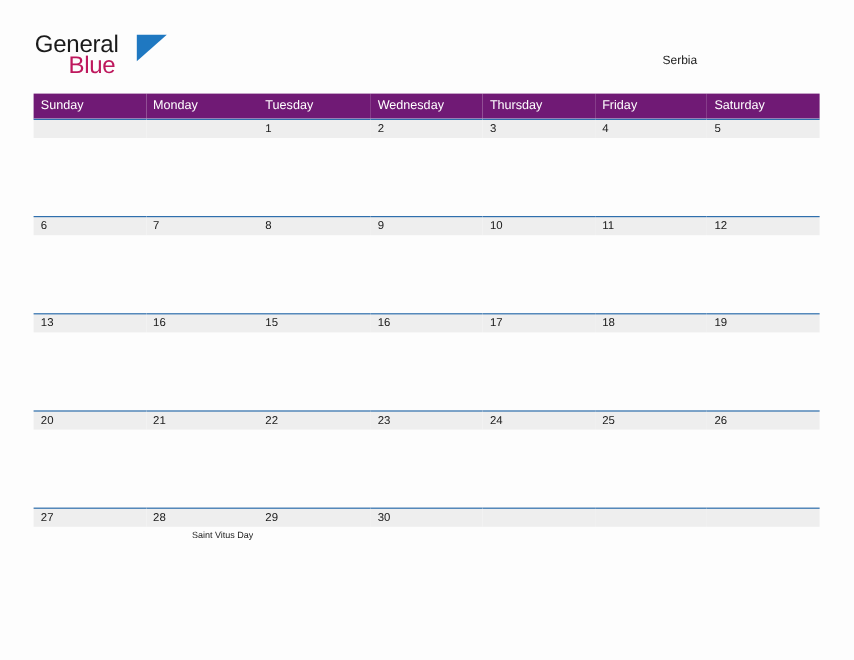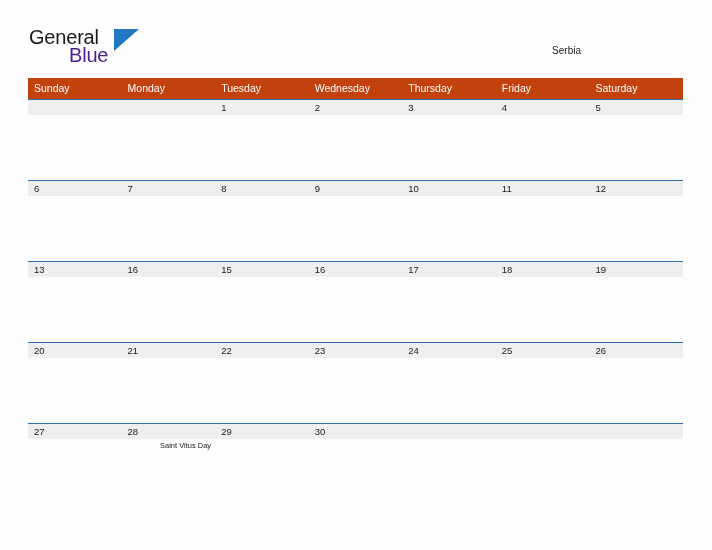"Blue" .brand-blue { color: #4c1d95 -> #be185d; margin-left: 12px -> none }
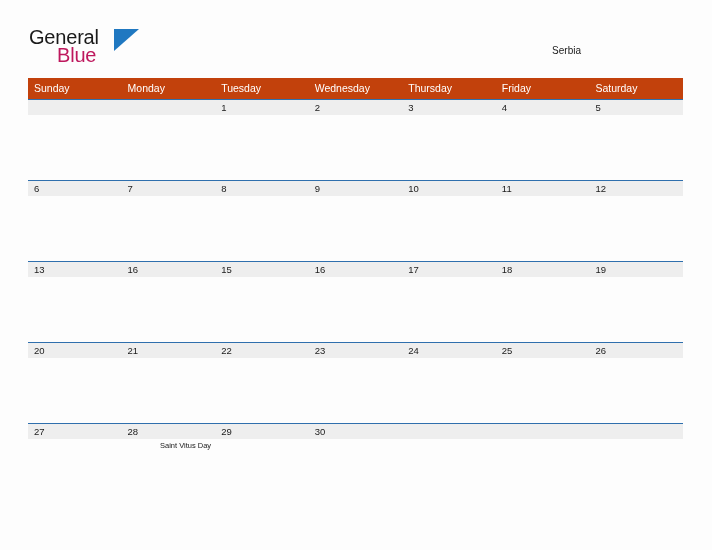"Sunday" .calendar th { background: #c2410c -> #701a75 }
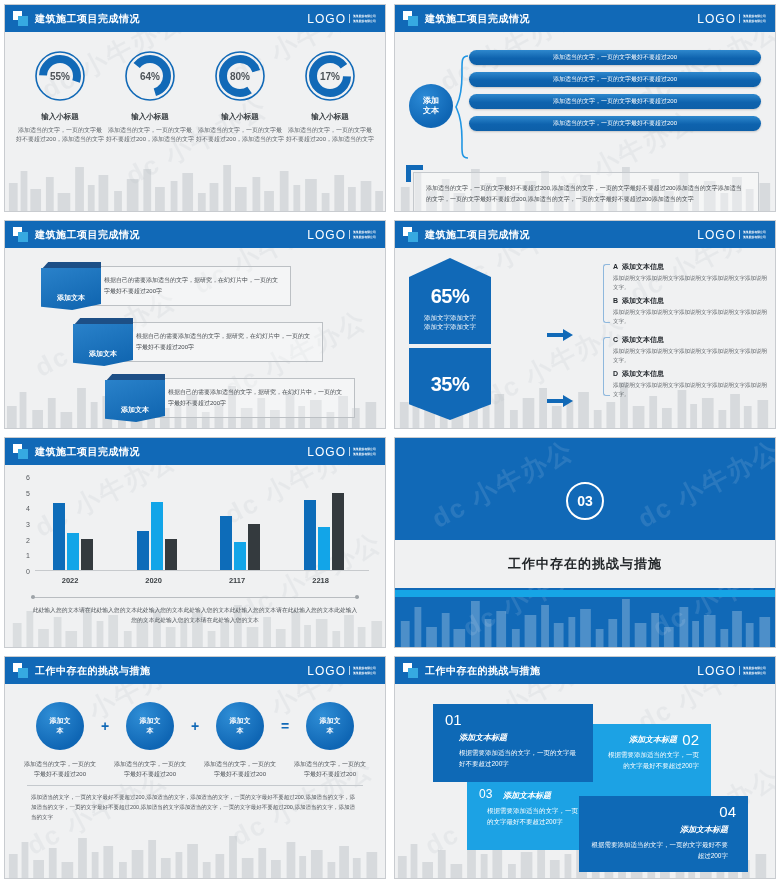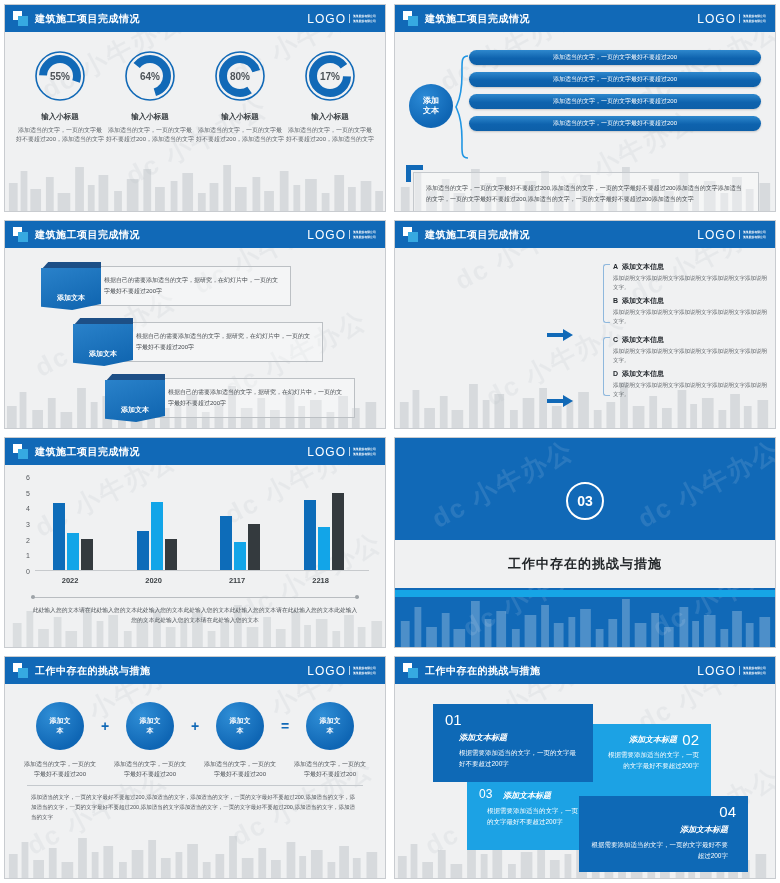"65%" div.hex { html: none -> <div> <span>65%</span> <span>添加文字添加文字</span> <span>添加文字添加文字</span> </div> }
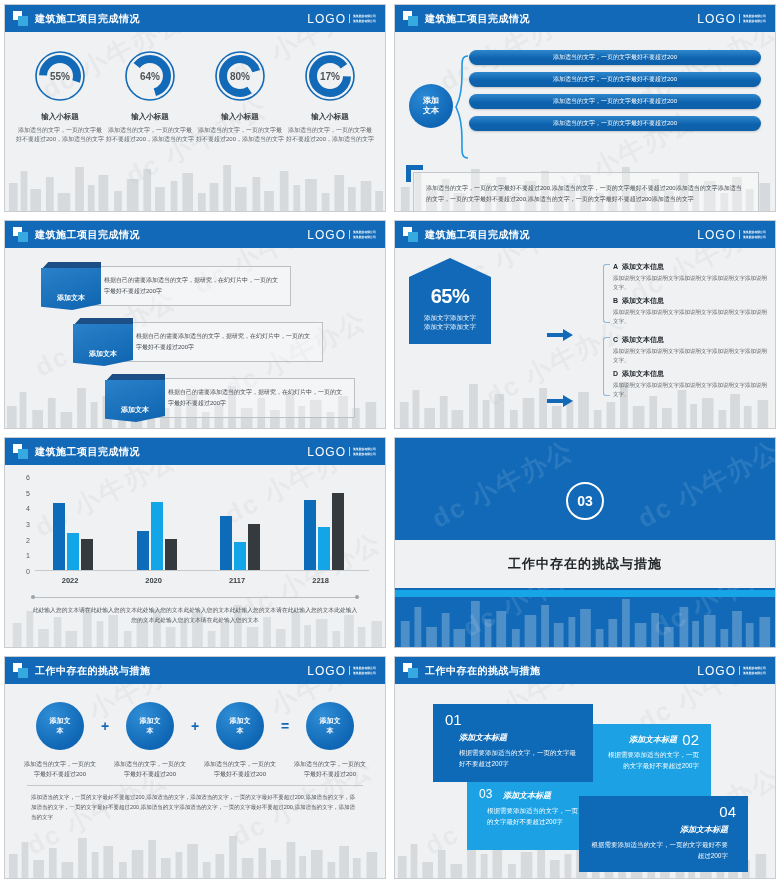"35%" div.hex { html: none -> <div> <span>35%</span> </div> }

● ● ● ● ● ● ●

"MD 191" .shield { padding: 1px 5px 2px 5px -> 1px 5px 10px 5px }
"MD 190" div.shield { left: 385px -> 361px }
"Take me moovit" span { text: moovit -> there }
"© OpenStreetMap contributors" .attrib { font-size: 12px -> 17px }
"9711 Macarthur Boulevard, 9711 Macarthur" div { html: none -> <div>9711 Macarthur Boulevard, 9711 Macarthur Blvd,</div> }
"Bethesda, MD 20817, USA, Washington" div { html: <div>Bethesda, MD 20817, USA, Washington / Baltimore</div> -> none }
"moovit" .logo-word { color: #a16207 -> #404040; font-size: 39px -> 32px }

● ● ● ● ● ● ●

## [Activity]
Above are the records; return the lines in them from the one with "color: #4c1d95 ->" to the one with "-> <div> <span>35%</span>", inclusive, exactly and without images.

## [Output for this exercise]
"Blue" .brand-blue { color: #4c1d95 -> #be185d; margin-left: 12px -> none }
"Sunday" .calendar th { background: #c2410c -> #701a75 }
"65%" div.hex { html: none -> <div> <span>65%</span> <span>添加文字添加文字</span> <span>添加文字添加文字</span> </div> }
"35%" div.hex { html: none -> <div> <span>35%</span> </div> }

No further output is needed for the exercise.